John wandered near his elbow. “What do you think would happen,” John asked, “if they detonated a high-powered device? Not nuclear, but just a high-powered device? They set this thing off, enough to seriously disrupt the entire city so everybody feels it right at once, but no radiation, and we're watching the park and the sunset.”

“Well,” Mr. A said, and John did a good imitation of him, “I think first you'd see people... running around. Acting just like... animals, really. I think that's the first thing. It would all come away.”

John's oversized head swung from side to side as he told me this. He had the look of somebody who sees a perfect basket made from midcourt: like admiration has closed on him in a vise and now all he can do is cope with the physical effects. “'It would all come away,'” he said.

Mr. A was ousted again.
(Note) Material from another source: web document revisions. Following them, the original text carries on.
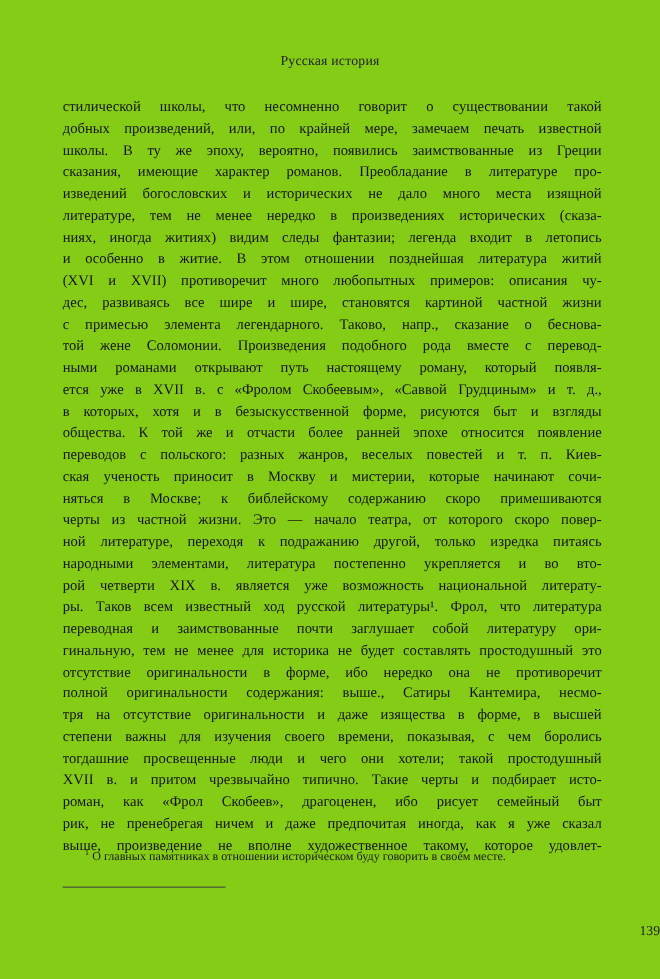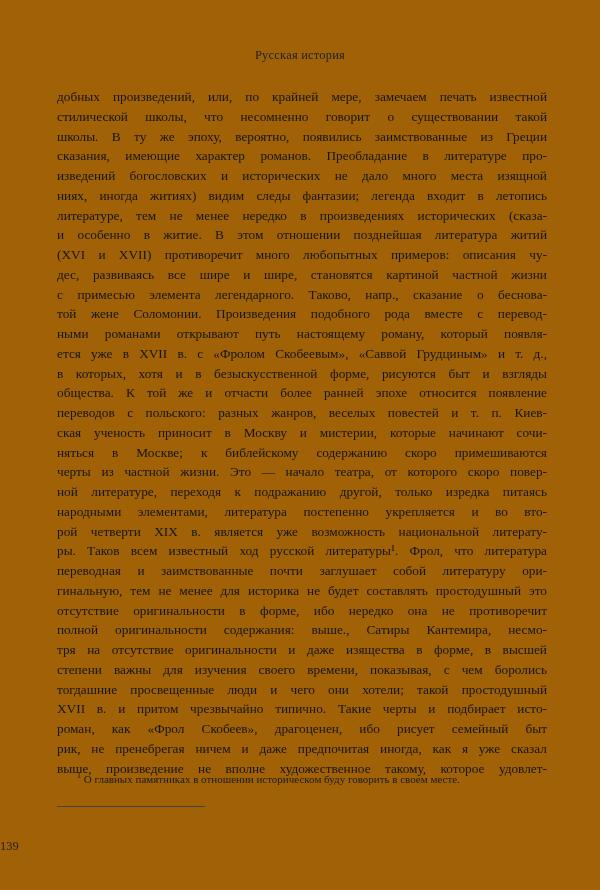--- a/index.html
+++ b/index.html
@@ -4,21 +4,21 @@
 <style>
   html, body {
     margin: 0;
     padding: 0;
     background: #ffffff;
   }
   .page {
     position: relative;
     width: 600px;
     height: 890px;
-    background: #a16207;
+    background: #84cc16;
     font-family: "Liberation Serif", serif;
     color: #1a1a1a;
     box-sizing: border-box;
     overflow: hidden;
   }
   .running-header {
     position: absolute;
     top: 48px;
     left: 0;
     width: 100%;
@@ -62,40 +62,40 @@
   }
   .footnote sup {
     font-size: 8px;
     line-height: 0;
   }
   .page-number {
     position: absolute;
     left: 0;
     top: 839px;
     width: 100%;
-    text-align: left;
+    text-align: right;
     font-size: 12.5px;
     color: #222222;
   }
 </style>
 </head>
 <body>
 
 <div class="page">
 
   <div class="running-header">Русская история</div>
 
   <div class="body-text">
+      <div class="body-line">стилической школы, что несомненно говорит о существовании такой</div>
       <div class="body-line">добных произведений, или, по крайней мере, замечаем печать известной</div>
-      <div class="body-line">стилической школы, что несомненно говорит о существовании такой</div>
       <div class="body-line">школы. В ту же эпоху, вероятно, появились заимствованные из Греции</div>
       <div class="body-line">сказания, имеющие характер романов. Преобладание в литературе про-</div>
       <div class="body-line">изведений богословских и исторических не дало много места изящной</div>
+      <div class="body-line">литературе, тем не менее нередко в произведениях исторических (сказа-</div>
       <div class="body-line">ниях, иногда житиях) видим следы фантазии; легенда входит в летопись</div>
-      <div class="body-line">литературе, тем не менее нередко в произведениях исторических (сказа-</div>
       <div class="body-line">и особенно в житие. В этом отношении позднейшая литература житий</div>
       <div class="body-line">(XVI и XVII) противоречит много любопытных примеров: описания чу-</div>
       <div class="body-line">дес, развиваясь все шире и шире, становятся картиной частной жизни</div>
       <div class="body-line">с примесью элемента легендарного. Таково, напр., сказание о беснова-</div>
       <div class="body-line">той жене Соломонии. Произведения подобного рода вместе с перевод-</div>
       <div class="body-line">ными романами открывают путь настоящему роману, который появля-</div>
       <div class="body-line">ется уже в XVII в. с «Фролом Скобеевым», «Саввой Грудциным» и т. д.,</div>
       <div class="body-line">в которых, хотя и в безыскусственной форме, рисуются быт и взгляды</div>
       <div class="body-line">общества. К той же и отчасти более ранней эпохе относится появление</div>
       <div class="body-line">переводов с польского: разных жанров, веселых повестей и т. п. Киев-</div>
The same boss who had kicked him out and then reinstated him now found a new man to take over; not at all happily, Mr. A. entered retirement. The new man quit after a year and a half and was succeeded by his deputy, who lasted a year and three quarters and was then pushed out so the new man could become editor all over again.

Reporters got hired and fired. Faces came and went, and eventually some stuck around. One day, after deadline, I was talking with some of the fellows as we looked at the sunset. They were a couple years out of college.

I told them about John and Mr. A and what he had said. “I guess you really had to know him,” I said when I was done. I was thinking about how John could do Mr. A's voice.

“No,” one of the kids said. “That's a really great thing to say.” He repeated it: “'It would all come away.'”

Great? I think it's pretty good and I'm proud Mr. A said it. He wasn't the greatest boss, but people like him make office life bearable.